Jake's CS Notes - Systems and Networks

//****************************************************************************//
//*********** Processor Basics / Calling Stack - May 17th, 2018 *************//
//**************************************************************************//

- Slowly learning the best routes to the Mason building from West...slowly.
    - They mostly seem to involve parking lots. Unfortunately.
--------------------------------------------------------------

- Alright, let's get right back into it!
    - Today, we'll be talking about processors, BUT FIRST...some syllabus things
        - Office hours will be slightly updated; again, if none of them work for you, feel free to reach out to me or the TAs to arrange a meeting
        - The late policy of "one assignment can be late by 3 days" will stand
            - "It's like a ticket; you can't chop it up into 3 one-time tickets"
            - I understand that you've got other classes, and sometimes things get tight; that's why we have this one-time "get out of jail free" card, but we don't want to encourage a habit of turning things in late
        - There's a 2-hour lecture, then a 2-hour recitation; we'll try to keep them in sync. The basic philosophy is:
            - Lectures cover concepts from the textbook, first at a high level, then going through the details
            - Recitation/Lab will take those concepts, cover the confusing parts, and translate them into hands-on "what do I need to know to make this work?"
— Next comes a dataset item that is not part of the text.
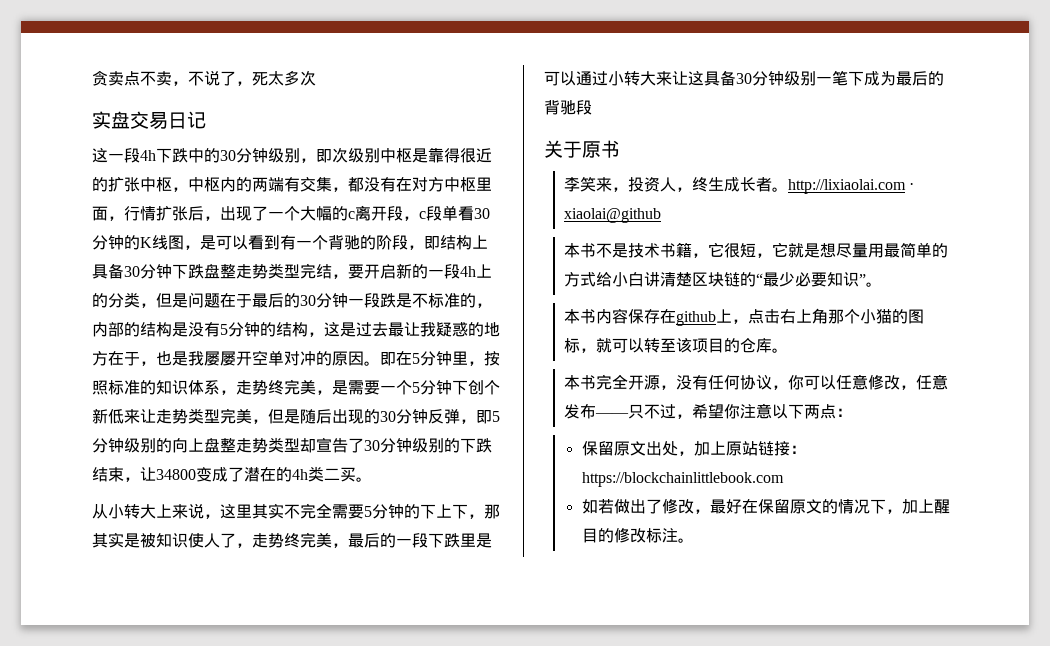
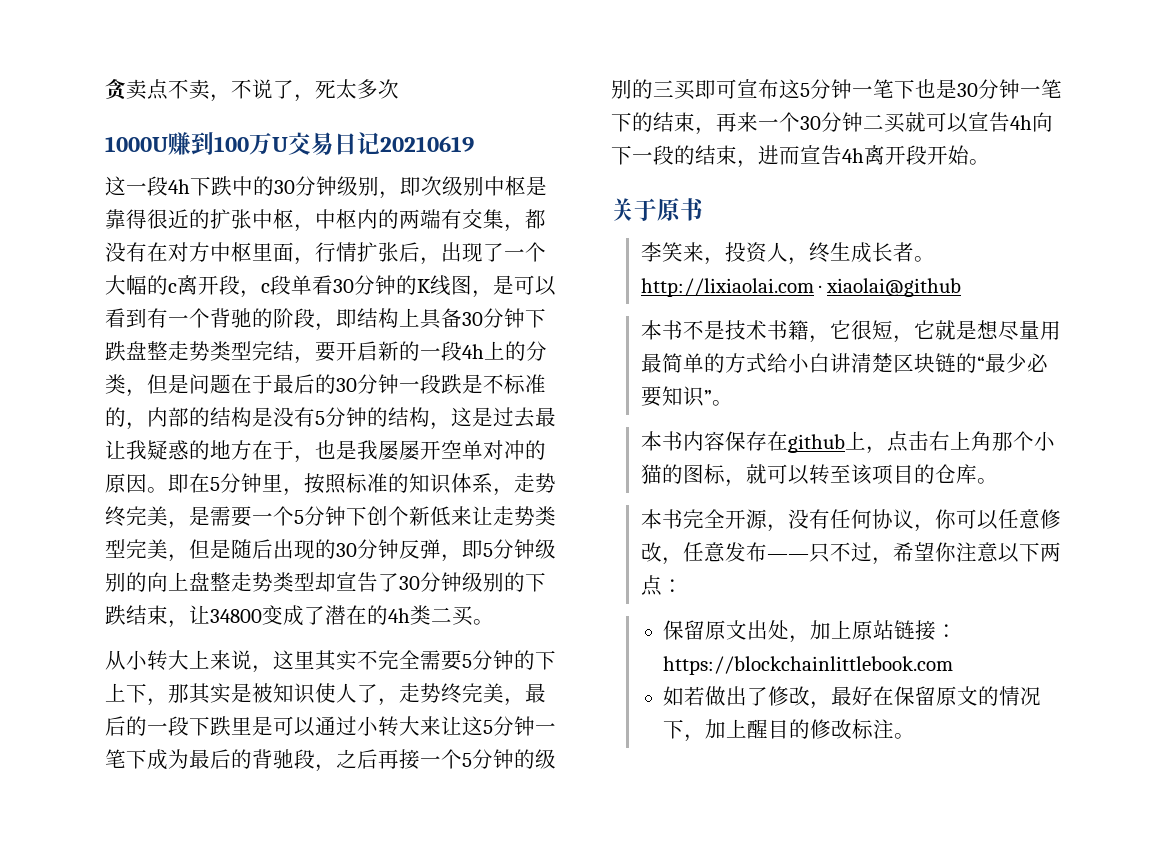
- 实盘交易日记
+ 1000U赚到100万U交易日记20210619
- 从小转大上来说，这里其实不完全需要5分钟的下上下，那其实是被知识使人了，走势终完美，最后的一段下跌里是可以通过小转大来让这具备30分钟级别一笔下成为最后的背驰段
+ 从小转大上来说，这里其实不完全需要5分钟的下上下，那其实是被知识使人了，走势终完美，最后的一段下跌里是可以通过小转大来让这5分钟一笔下成为最后的背驰段，之后再接一个5分钟的级别的三买即可宣布这5分钟一笔下也是30分钟一笔下的结束，再来一个30分钟二买就可以宣告4h向下一段的结束，进而宣告4h离开段开始。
- So, last time/in recitation, we covered a few things:
    - There's a "layer cake" of how computers work from most abstract to least abstract: 
        - Algorithms/High-Level Programs 
        - -> Software (e.g. OS/compiler) 
        - -> Computer Architecture (i.e. ISA) 
        - -> Machine Organization (datapath/control) 
        - -> Sequential/Combinational Logic elements (ALU, registers, PC, etc.) 
        - -> Logic Gates 
        - -> Transistors 
        - -> Solid-State Physics 
    - Quick reminders:
        - COMBINATIONAL logic doesn't depend on prior states; given an input, we know what the output will be. SEQUENTIAL logic means that we remember what happened in prior operations, affecting the result
        - The OS acts a resource manager for programs, gives the "illusion" of a consistent interface to hardware operations, etc.
- In math, you don't start by teaching people about complex numbers, but by teaching them "1-2-3". The LC-3 was our "1-2-3" of processor design; now, in this class, we're going to start getting more realistic
- Quick overview of OS evolution:
    - In the 1960s, during the Apollo missions, we had mainframe computers
        - Nowadays, most laptops are ~2-3 GHz, 8-16 gb of RAM, etc; the Apollo guidance computer had 2 Khz and 38 Kb of RAM
            - "Nowadays, our SELFIES are 1 MB! The power of what even a few kilobytes of processing can do is ENORMOUS!"
            - Still, ABC: "Always Be Creative", always ask how can we do things better...that's what drives innovation
    - We then proceeded to PC/Desktops with GUIs, Enterprise OS software, etc.
- This course will teach us about Processor, Memory, I/O, Parallelism, and Networking

- So, what does the "hardware-software" stack look like for this class?
    - Instruction Set Architecture (ISA)
        - We start here, because it's the dictionary of the "words" we know how to use to talk to the hardware (specifically, the processor)
        - We store these instructions on some sort of persistent storage, like a hard drive
    - When the computer starts, these instructions are loaded by the BIOS: the "Basic Input-Output System"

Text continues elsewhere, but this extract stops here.